─── Supplied data
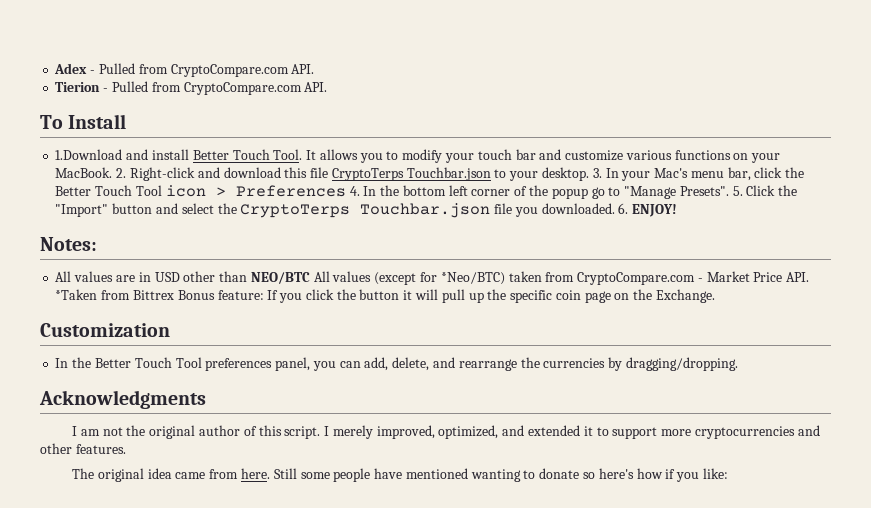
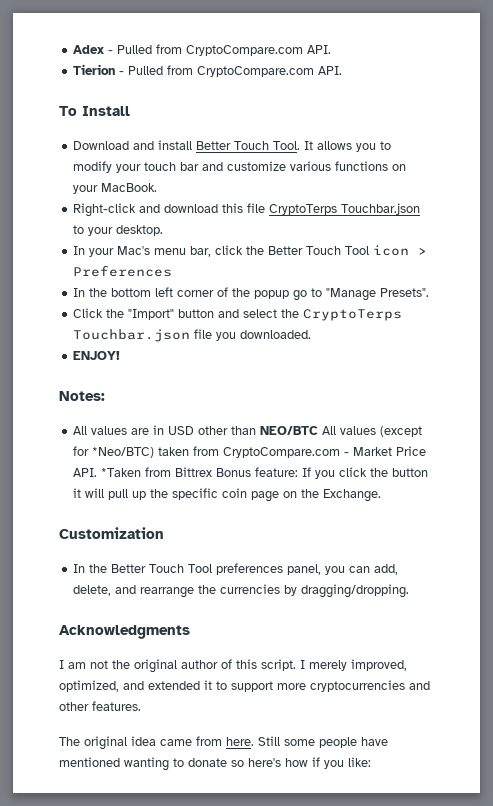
[55,149,123,160] 1.Download -> [73,141,130,150] Download
[116,168,127,178] 2. -> (158, 187) //
[592,168,602,178] 3. -> (164, 230) //
[349,186,360,196] 4. -> (173, 271) //
[732,186,743,196] 5. -> (430, 292) //
[618,203,629,214] 6. -> (312, 334) //

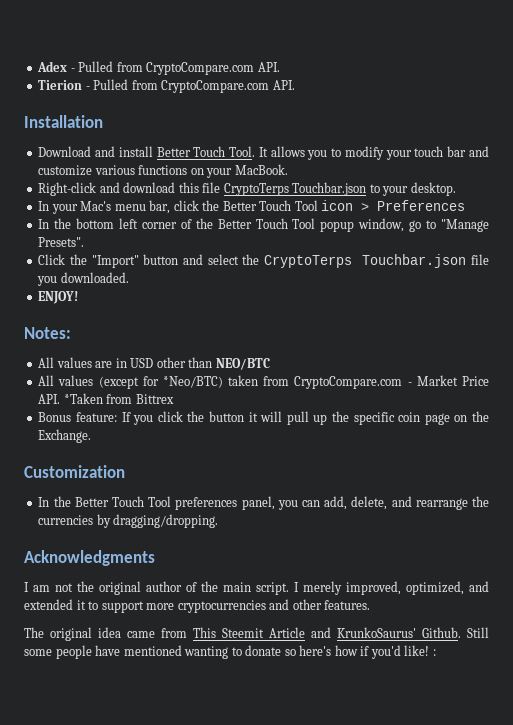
[59,106,130,116] To Install -> [24,115,103,128] Installation
[254,290,290,299] popup -> [217,218,405,232] Better Touch Tool popup window,
(319, 430) none -> (270, 364) //
(213, 472) none -> (174, 399) //
[236,659,257,669] this -> [201,581,251,592] the main
[226,737,254,746] here. -> [193,627,461,638] This Steemit Article and KrunkoSaurus' Github.
[324,757,371,769] you like: -> [370,645,436,659] you'd like! :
──────
Requirement:
Give every record again word for word, pictures excluded.

Solution to this exercise:
[55,149,123,160] 1.Download -> [73,141,130,150] Download
[116,168,127,178] 2. -> (158, 187) //
[592,168,602,178] 3. -> (164, 230) //
[349,186,360,196] 4. -> (173, 271) //
[732,186,743,196] 5. -> (430, 292) //
[618,203,629,214] 6. -> (312, 334) //

[59,106,130,116] To Install -> [24,115,103,128] Installation
[254,290,290,299] popup -> [217,218,405,232] Better Touch Tool popup window,
(319, 430) none -> (270, 364) //
(213, 472) none -> (174, 399) //
[236,659,257,669] this -> [201,581,251,592] the main
[226,737,254,746] here. -> [193,627,461,638] This Steemit Article and KrunkoSaurus' Github.
[324,757,371,769] you like: -> [370,645,436,659] you'd like! :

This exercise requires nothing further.